- [WHAT NEEDS TO BE DONE]: Across all the records, filter for lines with the word "possible" and copy them.

=== SOURCE MATERIAL ===

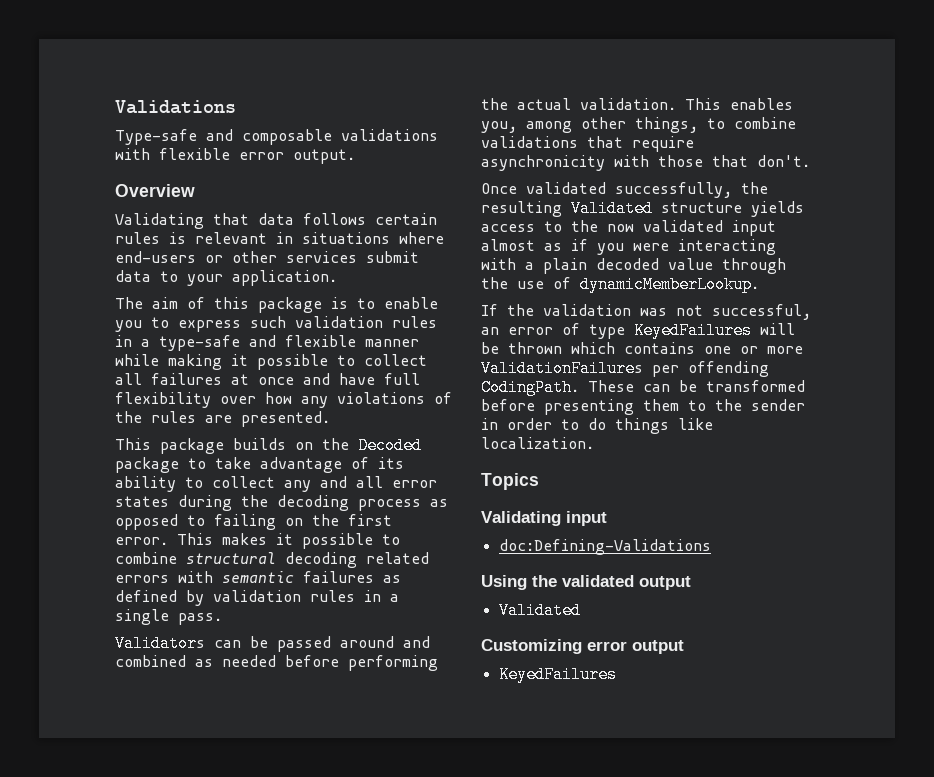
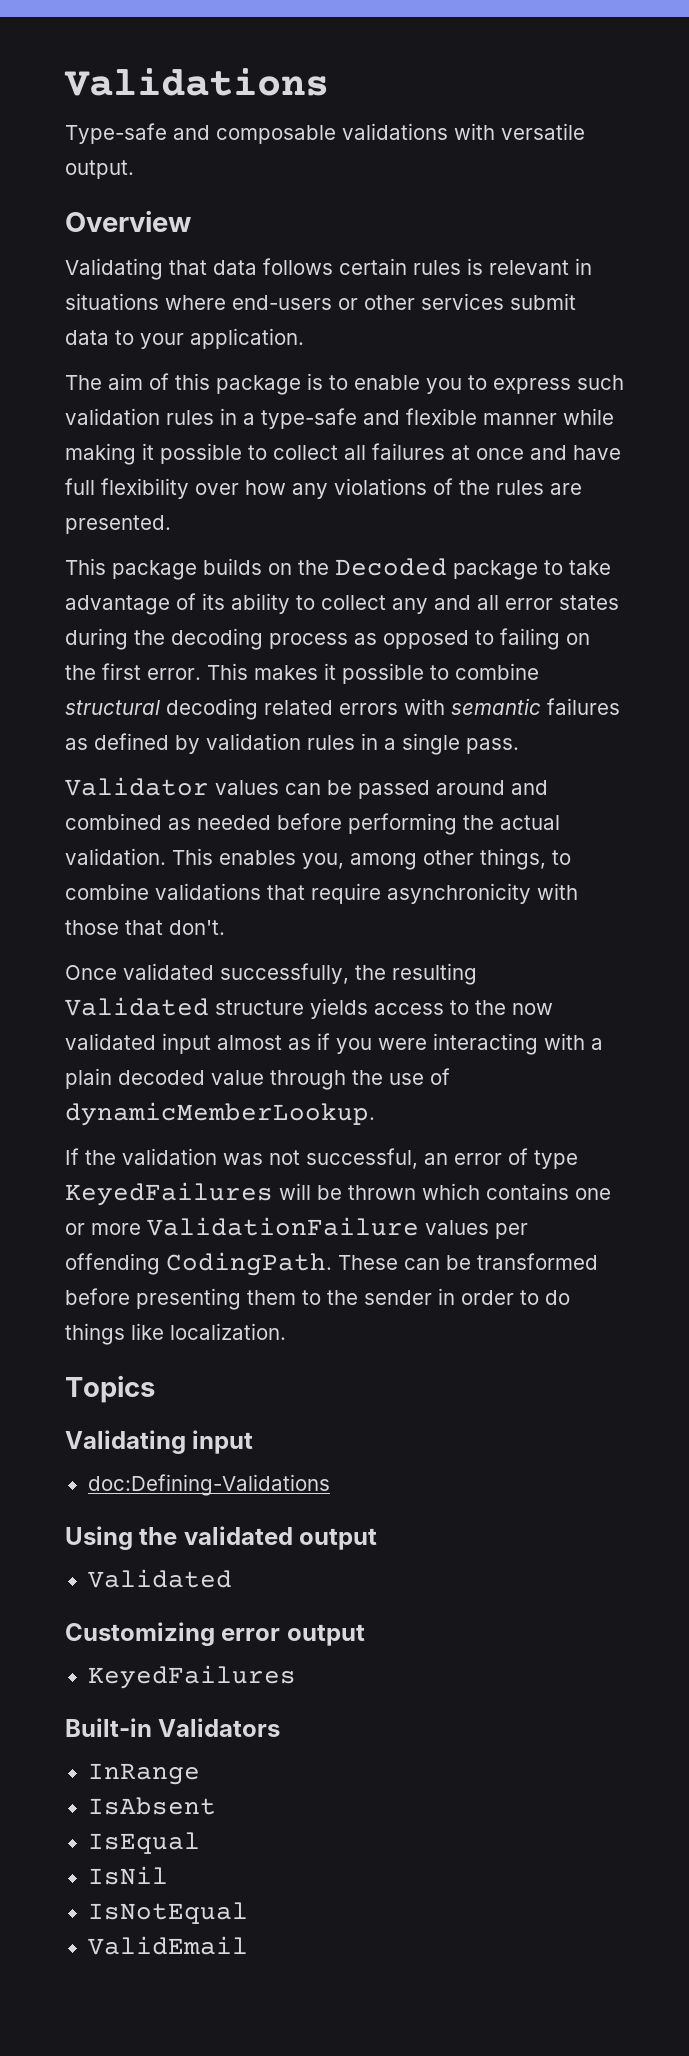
- Type-safe and composable validations with flexible error output.
+ Type-safe and composable validations with versatile output.
- Validators can be passed around and combined as needed before performing the actual validation.
+ Validator values can be passed around and combined as needed before performing the actual validation.
- If the validation was not successful, an error of type KeyedFailures will be thrown which contains one or more ValidationFailures per offending CodingPath.
+ If the validation was not successful, an error of type KeyedFailures will be thrown which contains one or more ValidationFailure values per offending CodingPath.
+ Built-in Validators
+ InRange
+ IsAbsent
+ IsEqual
+ IsNil
+ IsNotEqual
+ ValidEmail

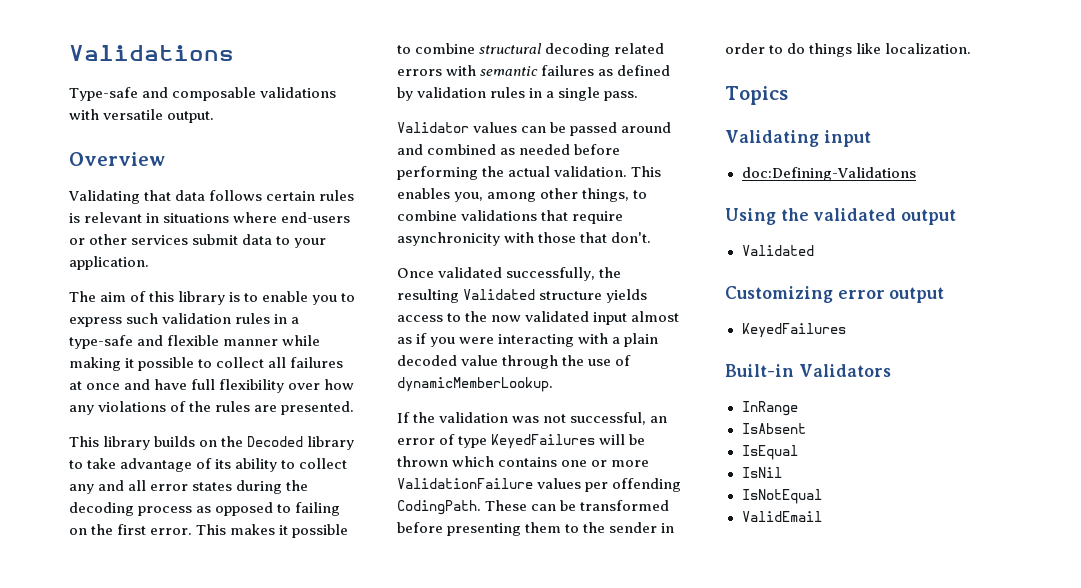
- The aim of this package is to enable you to express such validation rules in a type-safe and flexible manner while making it possible to collect all failures at once and have full flexibility over how any violations of the rules are presented.
+ The aim of this library is to enable you to express such validation rules in a type-safe and flexible manner while making it possible to collect all failures at once and have full flexibility over how any violations of the rules are presented.
- This package builds on the Decoded package to take advantage of its ability to collect any and all error states during the decoding process as opposed to failing on the first error.
+ This library builds on the Decoded library to take advantage of its ability to collect any and all error states during the decoding process as opposed to failing on the first error.

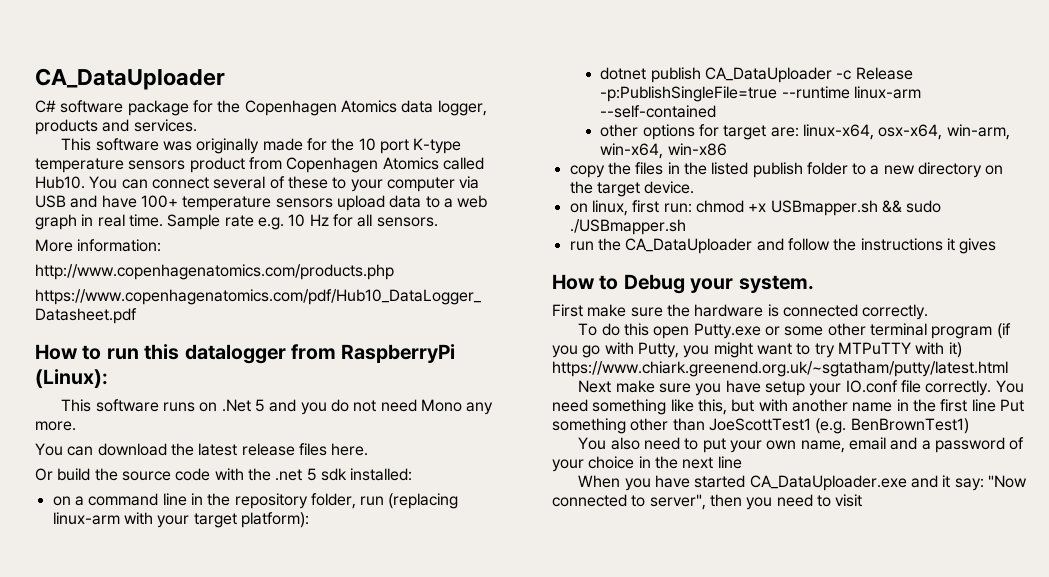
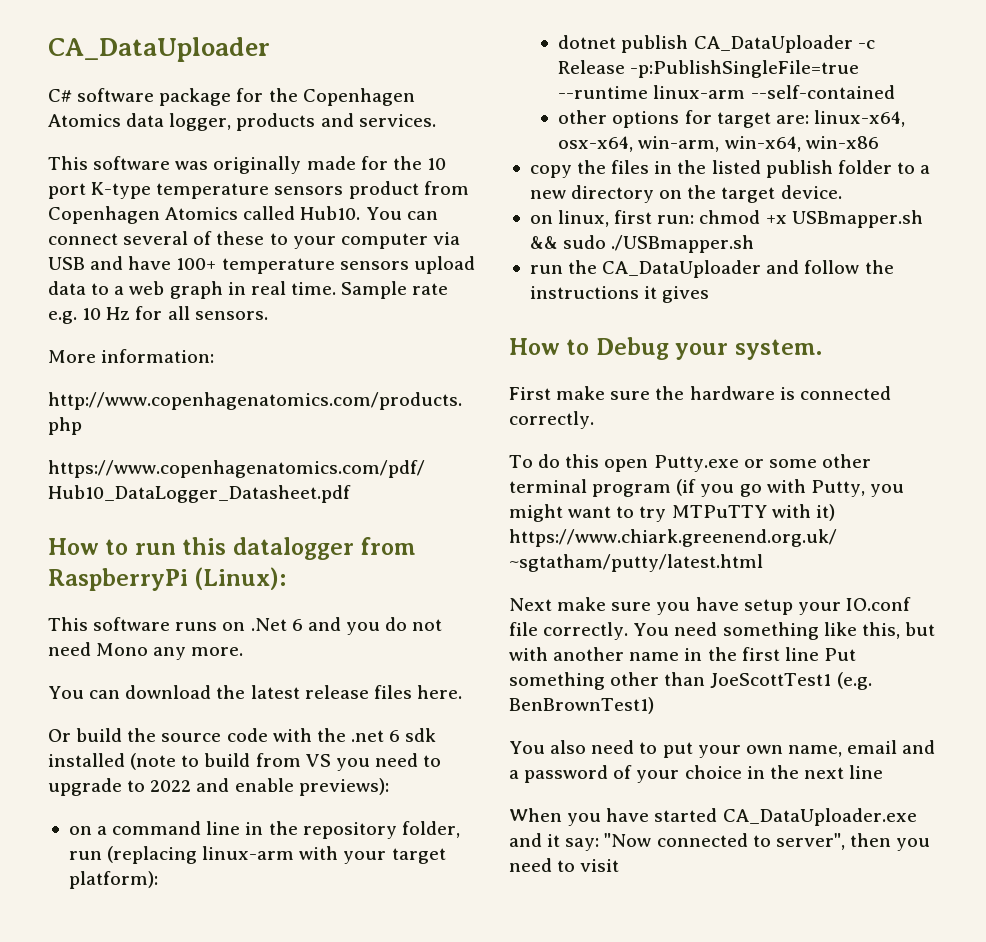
- This software runs on .Net 5 and you do not need Mono any more.
+ This software runs on .Net 6 and you do not need Mono any more.
- Or build the source code with the .net 5 sdk installed:
+ Or build the source code with the .net 6 sdk installed (note to build from VS you need to upgrade to 2022 and enable previews):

===

- [WRITTEN RESPONSE]:
- The aim of this package is to enable you to express such validation rules in a type-safe and flexible manner while making it possible to collect all failures at once and have full flexibility over how any violations of the rules are presented.
+ The aim of this library is to enable you to express such validation rules in a type-safe and flexible manner while making it possible to collect all failures at once and have full flexibility over how any violations of the rules are presented.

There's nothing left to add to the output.